An easing of the crisis in
Europe
gave energy markets a firm tone last week that enabled crude oil futures to
gain nearly 8% amid mixed economic news and some concerns about supply.
A strike at French oil refineries lifted prices to a
five-week high Friday, with the benchmark West Texas Intermediate finishing the
week at $79.81. The French strike threatened to limit
U.S.
imports of refined products from
Europe.
Earlier in the week, the show of solidarity by European
Union governments regarding fiscal problems in Greece and other countries in
the eurozone, eased concerns about the crisis there and downward pressure on
the euro.
A move Thursday by the Federal Reserve to raise the discount
rate – the rate it charges banks for emergency loans – did however propel the
dollar higher against the euro. News on Friday that the core inflation rate in
the U.S. actually fell 0.1% in January – the first decline since 1982 –
dispelled worries that the Fed would need to tighten further interest rates to
combat inflation and led to a lower dollar on Friday.

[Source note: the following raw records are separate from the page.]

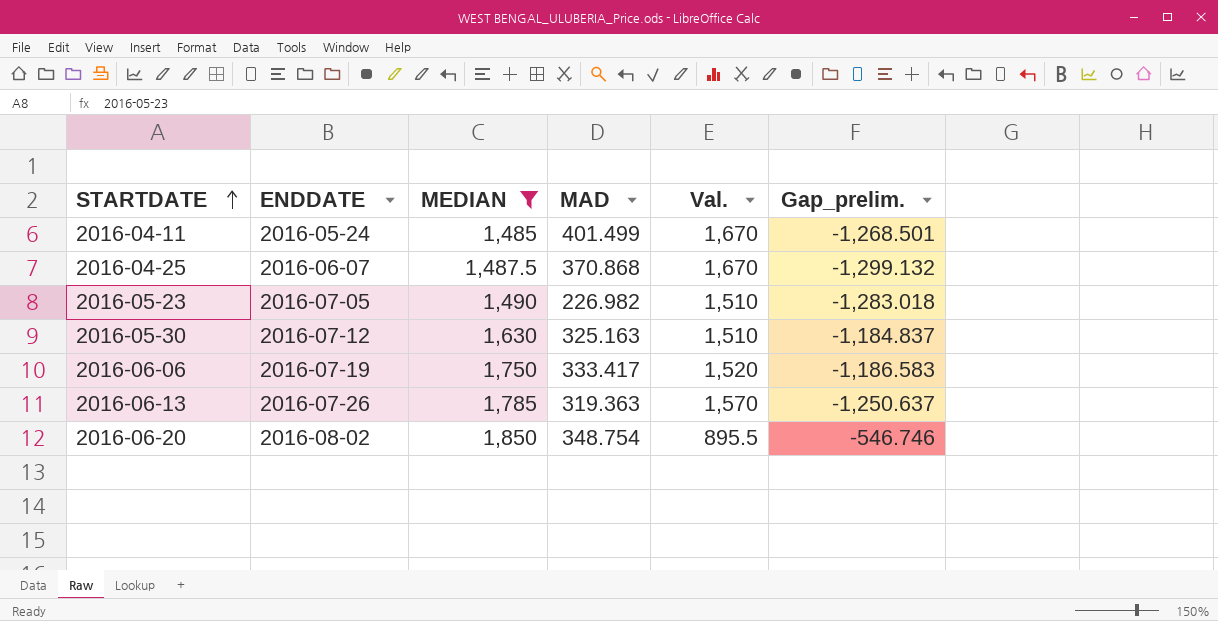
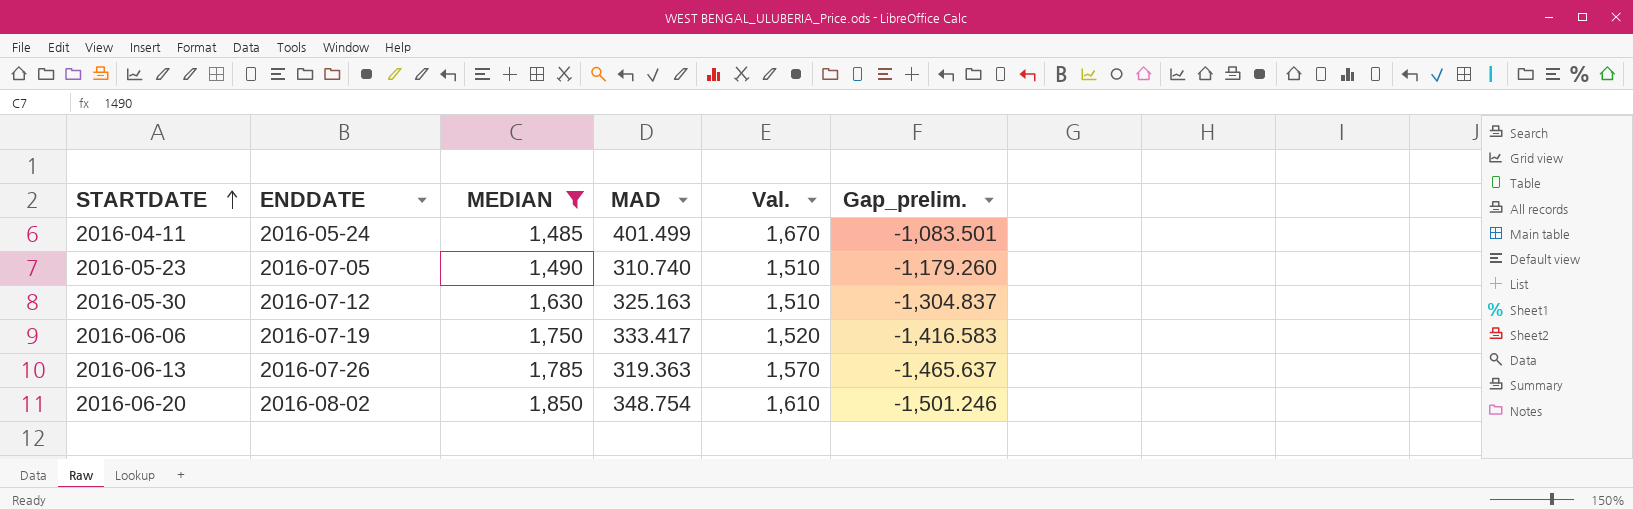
column Gap_prelim. | formula: [MAD] - [Val.] -> [MAD] - [MEDIAN]
row 2016-04-25: 2016-06-07 | 1,487.5 | 370.868 | 1,670 | -1,299.132 -> none
2016-05-23 | MAD: 226.982 -> 310.740
2016-06-20 | Val.: 895.5 -> 1,610

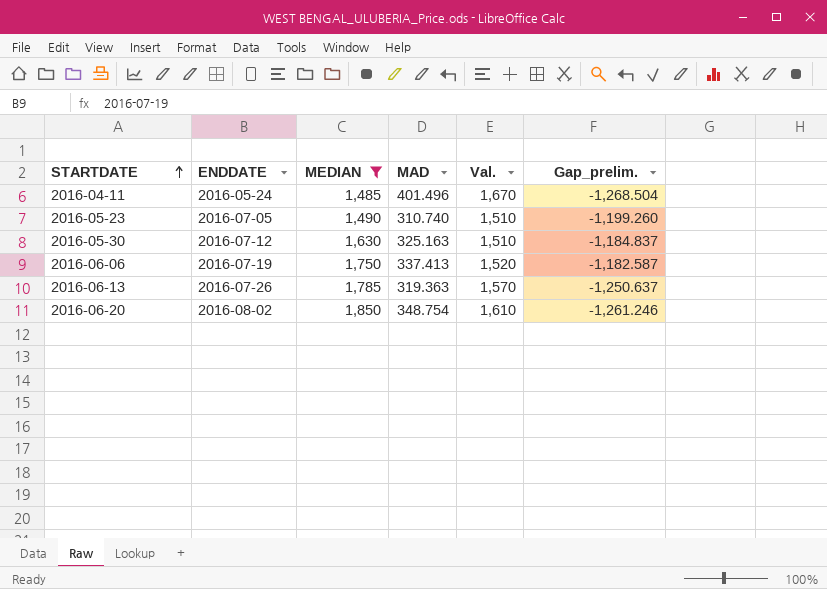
column Gap_prelim. | formula: [MAD] - [MEDIAN] -> [MAD] - [Val.]
2016-04-11 | MAD: 401.499 -> 401.496
2016-06-06 | MAD: 333.417 -> 337.413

The weak consumer price index and another weekly increase in
jobless claims provided further evidence that
U.S.
economic recovery continues to be weak.
The weekly report on oil inventories, coming a day late
because of the Monday holiday in the
U.S.,
showed increases in crude oil and gasoline stocks but a bigger-than-expected
drop in distillates, which includes heating oil. This news buoyed crude oil
prices.
A coup in African oil producer
Niger
on Thursday added to some supply concerns at the end of the week to support
higher crude oil prices.
Hedge funds and other speculative traders sharply increased
their net long positions in crude oil futures in the week ending Feb. 16,
according to trading data from the Commodity Futures Trading Commission, after
having reduced them in the previous week.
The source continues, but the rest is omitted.